[sqlite] Are BLOB stored inline with the rest of the record fields?

2016-03-04 Thread Dominique Devienne
On Fri, Mar 4, 2016 at 4:45 PM, Eric Grange  wrote:

> [...] why can't we both have our cake and eat it? :)
>

Exactly. That's why I've been asking/advocating for out-of-row (large)
blobs for a while now.
See for example
http://permalink.gmane.org/gmane.comp.db.sqlite.general/97686. --DD


[sqlite] Are BLOB stored inline with the rest of the record fields?

2016-03-04 Thread Eric Grange
Thanks for all the details!

I was already storing the really large blobs in their own tables.

However I will have to review the situations for smallish blobs (about as
large as the rest of the fields in a record), as moving them to another
table would halve the number of pages involved for queries that do not need
them... of course that would have to be balanced with more complex sql, and
more page reads in the cases where those blobs are needed... why can't we
both have our cake and eat it? :)

On Thu, Mar 3, 2016 at 5:40 PM, Drago, William @ CSG - NARDA-MITEQ <
William.Drago at l-3com.com> wrote:

> I haven't seen any anyone else mention this yet.

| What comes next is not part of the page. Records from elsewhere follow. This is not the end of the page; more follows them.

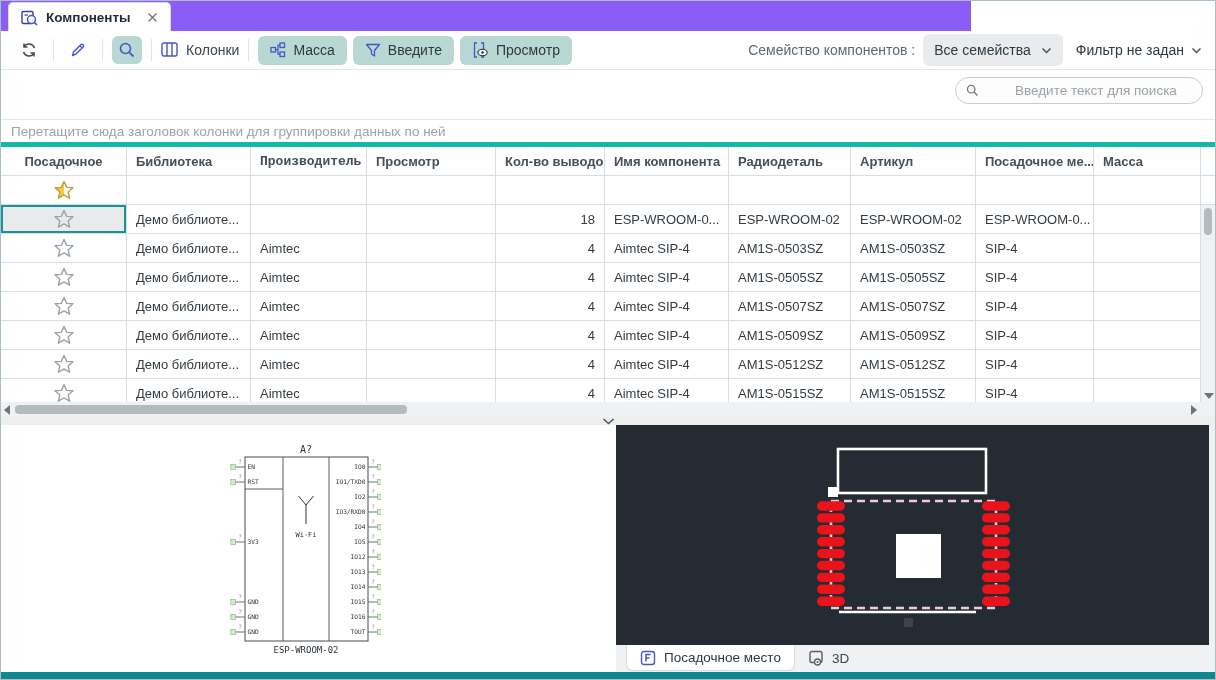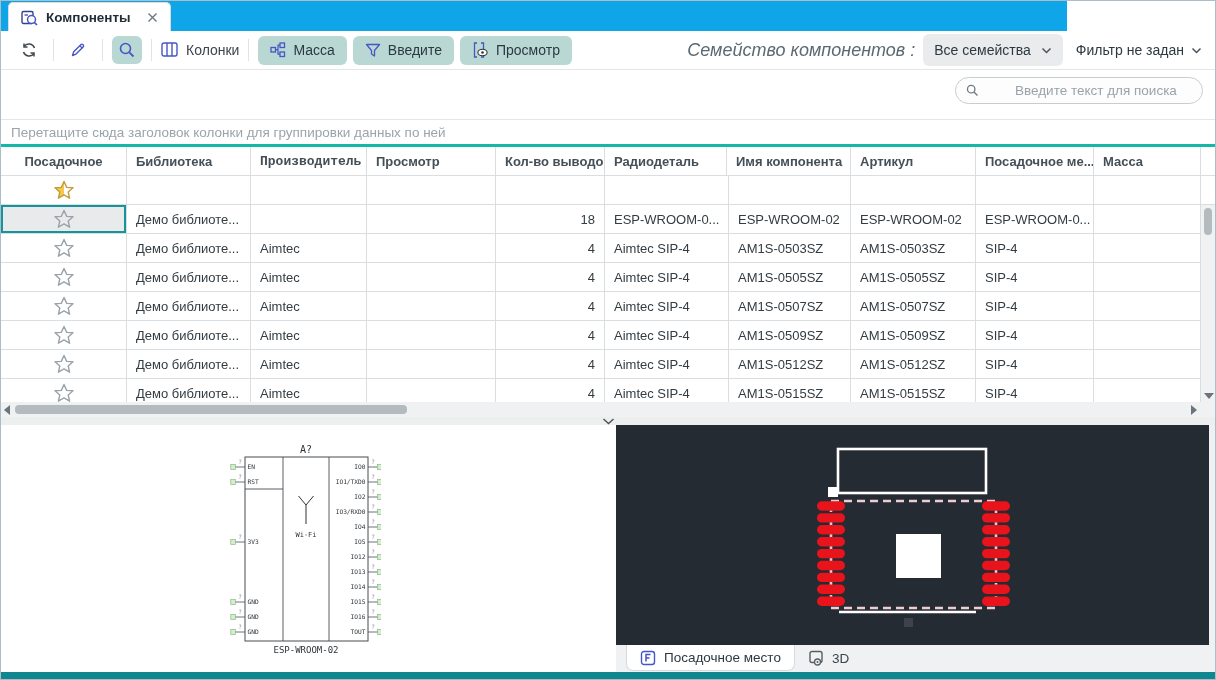--- a/index.html
+++ b/index.html
@@ -2,56 +2,56 @@
 <html><head>
 <meta charset="utf-8">
 <style>
   * { margin:0; padding:0; box-sizing:border-box; }
   html,body { width:1216px; height:680px; }
   body { font-family:"Liberation Sans", sans-serif; background:#d7dde0; }
   .window { position:relative; width:1216px; height:680px; background:#ffffff;
             border:1px solid #a9bec6; overflow:hidden; }
 
   
-  .tabstrip { position:absolute; left:0; top:0; width:1066px; height:30px; background:#0ea5e9; }
+  .tabstrip { position:absolute; left:0; top:0; width:970px; height:30px; background:#8b5cf6; }
   .doc-tab { position:absolute; left:7px; top:1px; height:29px; background:#ffffff;
              border:1px solid #d9dddf; border-bottom:none; border-radius:5px 5px 0 0;
              display:flex; align-items:center; gap:8px; padding:0 12px; }
   .doc-tab .title { font-size:13.5px; font-weight:bold; color:#1f2d36; }
   .doc-tab .close { display:flex; align-items:center; margin-left:8px; cursor:pointer; }
 
   
   .toolbar { position:absolute; left:0; top:30px; width:1214px; height:39px; background:#fff;
              border-bottom:1px solid #e3e6e7; display:flex; align-items:center; padding:0 13px; }
   .tb-sep { width:1px; height:22px; background:#e1e4e6; margin:0 9px; }
   .icon-btn { display:flex; align-items:center; justify-content:center; width:30px; height:28px;
               border-radius:6px; cursor:pointer; }
   .icon-btn.toggled { background:#b9d8d4; }
   .tb-group { display:flex; align-items:center; gap:7px; font-size:14px; color:#3c464d; cursor:pointer; }
   .pill-btn { display:flex; align-items:center; gap:7px; background:#b9d8d4; border-radius:6px;
               height:29px; padding:0 12px; font-size:14px; color:#2c3940; margin-right:6px; cursor:pointer; }
   .tb-right { margin-left:auto; display:flex; align-items:center; }
-  .family-label { font-size:18px; color:#5b6a72; margin-right:8px;font-style:italic; }
+  .family-label { font-size:14px; color:#5b6a72; margin-right:8px; }
   .family-select { display:flex; align-items:center; gap:10px; background:#e9ebec; border-radius:6px;
                    height:29px; padding:16px 11px; font-size:14px; color:#2c3940; cursor:pointer; }
   .filter-status { display:flex; align-items:center; gap:7px; font-size:14px; color:#2c3940;
                    margin-left:13px; cursor:pointer; }
 
   
   .searchrow { position:absolute; left:0; top:69px; width:1214px; height:49px; background:#fff; }
   .searchbox { position:absolute; right:12px; top:7px; width:248px; height:27px;
                border:1px solid #c9cdd0; border-radius:14px; background:#fdfdfd;
                display:flex; align-items:center; padding:0 10px; gap:8px; }
   .searchbox input { border:none; outline:none; background:transparent; font-size:13.5px;
                      color:#ef4444; width:200px; font-family:"Liberation Sans",sans-serif;margin-left:28px; }
   .searchbox input::placeholder { color:#9aa3a9; }
 
   
   .grouphint { position:absolute; left:0; top:118px; width:1214px; height:28px; background:#fff;
-               border-top:1px solid #e4e7e8; border-bottom:3px solid #14b8a6;
+               border-top:1px solid #e4e7e8; border-bottom:5px solid #14b8a6;
                display:flex; align-items:center; padding-left:10px;
                font-size:13.5px; color:#9aa4ab; }
 
   
   .grid { position:absolute; left:0; top:146px; width:1214px; height:255px; background:#fff; }
   .g-row { display:flex; height:29px; border-bottom:1px solid #dadee0; background:#fff; }
   .g-cell { height:28px; border-right:1px solid #dadee0; font-size:13px; color:#333c42;
             display:flex; align-items:center; padding:0 9px; overflow:hidden; white-space:nowrap; }
   .g-cell.center { justify-content:center; }
   .g-cell.right { justify-content:flex-end; }
@@ -199,22 +199,22 @@
     <span>Перетащите сюда заголовок колонки для группировки данных по ней</span>
   </div>
 
   <div class="grid">
     <div class="g-row hdr" id="hdr-row">
         <div class="g-cell center" style="width: 126px;">Посадочное</div>
         <div class="g-cell" style="width: 124px;">Библиотека</div>
         <div class="g-cell" style="width: 116px; font-family: Liberation Mono, monospace;">Производитель</div>
         <div class="g-cell" style="width: 129px;">Просмотр</div>
         <div class="g-cell" style="width: 109px;">Кол-во выводов</div>
+        <div class="g-cell" style="width: 124px;">Имя компонента</div>
         <div class="g-cell" style="width: 122px;">Радиодеталь</div>
-        <div class="g-cell" style="width: 124px;">Имя компонента</div>
         <div class="g-cell" style="width: 125px;">Артикул</div>
         <div class="g-cell" style="width: 118px; text-align: center;">Посадочное ме...</div>
         <div class="g-cell" style="width: 107px;">Масса</div>
       </div>
     <div class="g-row" id="filter-row">
         <div class="g-cell center" style="width: 126px;">
           <svg width="20" height="20" viewBox="0 0 20 20">
             <defs>
               <linearGradient id="hg">
                 <stop offset="52%" stop-color="#f2c94c"></stop>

Another consideration
> when working with large blobs is to make those columns that last ones in
> your schema. To quote Dr. Hipp:
>
> "make the BLOB columns the last column in your tables.  Or even store the
> BLOBs in a separate table which only has two columns: an integer primary
> key and the blob itself, and then access the BLOB content using a join if
> you need to. If you put various small integer fields after the BLOB, then
> SQLite has to scan through the entire BLOB content (following the linked
> list of disk pages) to get to the integer fields at the end, and that
> definitely can slow you down."
>
> Found here:
>
>
> http://sqlite.1065341.n5.nabble.com/Effect-of-blobs-on-performance-td19559.html#a19560
>
> Your blobs are small so this probably doesn't apply to your application,
> but something to keep in mind for future projects.
>
> --
> Bill Drago
> Staff Engineer
> L3 Narda-MITEQ
> 435 Moreland Road
> Hauppauge, NY 11788
> 631-272-5947 / William.Drago at L-3COM.com
>
>
> > -Original Message-
> > From: sqlite-users-bounces at mailinglists.sqlite.org [mailto:sqlite-users-
> > bounces at mailinglists.sqlite.org] On Behalf Of Eric Grange
> > Sent: Thursday, March 03, 2016 3:16 AM
> > To: SQLite mailing list
> > Subject: Re: [sqlite] Are BLOB stored inline with the rest of the record
> fields?
> >
> > > All BLOBs are stored inline.  The only complication comes when the
> > > total
> > row length is longer than a page.
> >
> > Ok thanks!
> >
> > That is besides my original question but what is the complication in
> that case?
> > Is the blob partially stored in the row, or is some indirection to other
> pages
> > used, with only some pointer stored in the row?
> >
> > > Surely you mean big-endian?
> >
> > Yes, my mistake :)
> >
> > > Storing Blobs has a few conversions added if you try to use the SQL to
> > store it, but it's quite efficient when using the API.
> >
> > By "use SQL", you mean as a literal blob embedded in the SQL string?
> >
> > My main use case would be through the API, the actual numbers are fixed
> > precision, and so scattered over the range they cannot be displayed to
> end
> > users without using exponents, so some formatting will have to happen.
> > Besides size, using a blob rather than base32/base64 would simplify the
> > encoding/decoding, and for debugging, blobs usually display in an
> > hexadecimal form here, so a big-endian blob would be directly "readable".
> >
> >
> >
> > On Wed, Mar 2, 2016 at 11:07 PM, Doug Currie 
> > wrote:
> >
> > > On Wed, Mar 2, 2016 at 4:42 PM, R Smith  wrote:
> > > >
> > > >
> > > > Personally, unless your space is constrained, I would simply save
> > > > the numbers as strings, perhaps Hex or BCD with leading chars and
> > > > convert as needed. This would sort correctly without tricks and not
> > > > do much worse
> > > for
> > > > space. (Base64 would be even better space-wise but won't sort
> correct).
> > > >
> > >
> > > There is an encoding defined in RFC 4648 "Base-N Encodings" that does
> > > preserve sort order; it is called Base 32 Encoding with Extended Hex
> > > Alphabet. I would think the Base64 alphabet could be rearranged to
> > > have the same property.
> > >
> > > e
> > > ___
> > > sqlite-users mailing list
> > > sqlite-users at mailinglists.sqlite.org
> > > http://mailinglists.sqlite.org/cgi-bin/mailman/listinfo/sqlite-users
> > >
> > ___
> > sqlite-users mailing list
> > sqlite-users at mailinglists.sqlite.org
> > http://mailinglists.sqlite.org/cgi-bin/mailman/listinfo/sqlite-users
> CONFIDENTIALITY, EXPORT CONTROL AND DISCLAIMER

[sqlite] Are BLOB stored inline with the rest of the record fields?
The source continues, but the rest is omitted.